Shuwen Wang1, Leilei Zhou1, Xiaoran Li2, Jie Tang3, Jing Wu1, Xindao Yin1, Yu-Chen Chen1, Lingquan Lu1.   

Abstract

BACKGROUND In this study we aimed to establish a new transfer learning model based on noncontrast and thin-layer computed tomography (CT) scans to distinguish between malignant and benign solid lung nodules. MATERIAL AND METHODS CT images from 202 patients with 210 lesions (malignant: 127, benign: 83) manifesting as solid lung nodules from January 2016 to December 2020 from 3 institutions were retrospectively collected, and each nodule was histopathologically confirmed. Two experienced thoracic radiologists reviewed all images and determined the regions of interest (ROIs) in the three-dimensional (3D) images layer-by-layer. We divided the lesions and images into training and testing sets at a ratio of 7: 3. The Inception V3 model was pretrained by the training dataset.

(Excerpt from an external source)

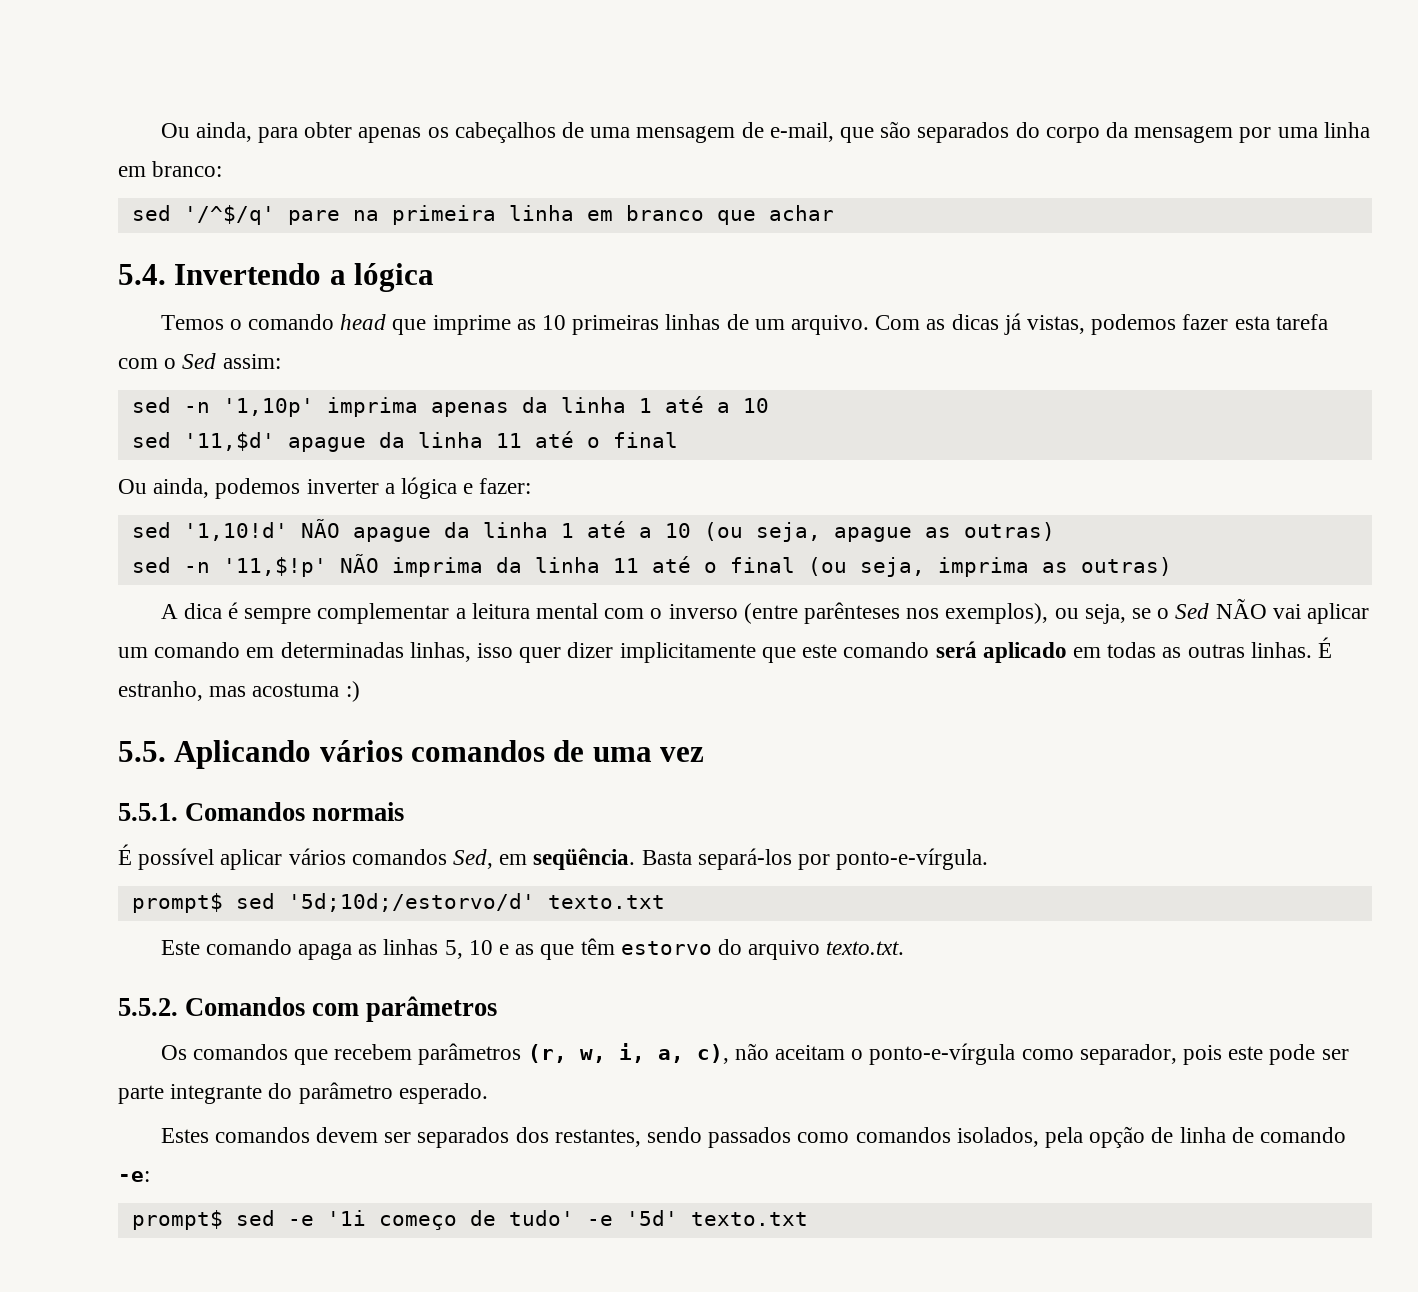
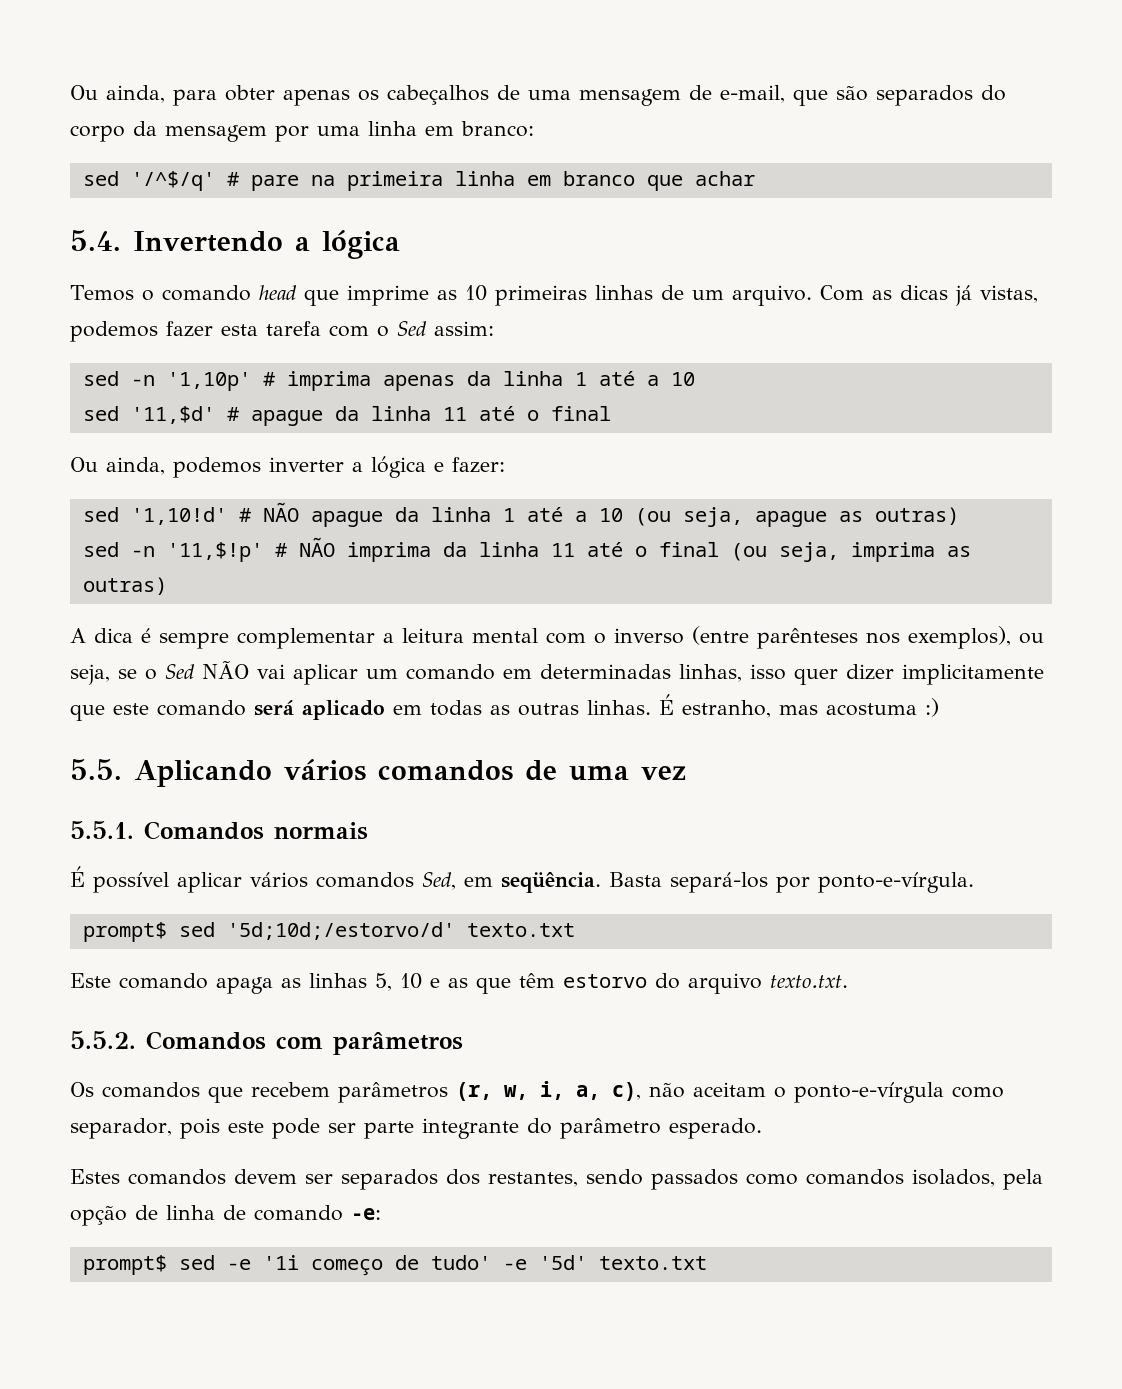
(275, 215) none -> [226,172,239,186] #
(314, 407) none -> [262,372,275,386] #
(275, 441) none -> [226,407,239,421] #
(288, 531) none -> [238,508,251,522] #
(327, 567) none -> [274,543,287,557] #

Five-fold cross-validation was used to choose the optimal model. Receiver operator characteristic curves (ROC curves) for methods to evaluate the performance of the models were drafted. RESULTS In the validation set, the AUC, accuracy, sensitivity, and specificity of Inception V3 model (lesion-level) were 0.999, 0.989, 0.983, and 1.0, respectively, which is higher than the image-level (0.997, 0.933, 0.922, and 0.948, respectively). The Inception V3 model (lesion-level) performed better than the image-level but there was no significant difference between the models (P>0.05). The ResNet50 model based on image level achieved AUC, accuracy, sensitivity, and specificity of 0.963, 0.926, 0.916, and 0.944, respectively, which is lower than that of Inception V3. CONCLUSIONS Our study developed a novel deep learning model based on noncontrast and thin-layer CT scans to classify benign vs malignant lung nodules, and the Inception V3 model greatly improved the differentiation accuracy and specificity.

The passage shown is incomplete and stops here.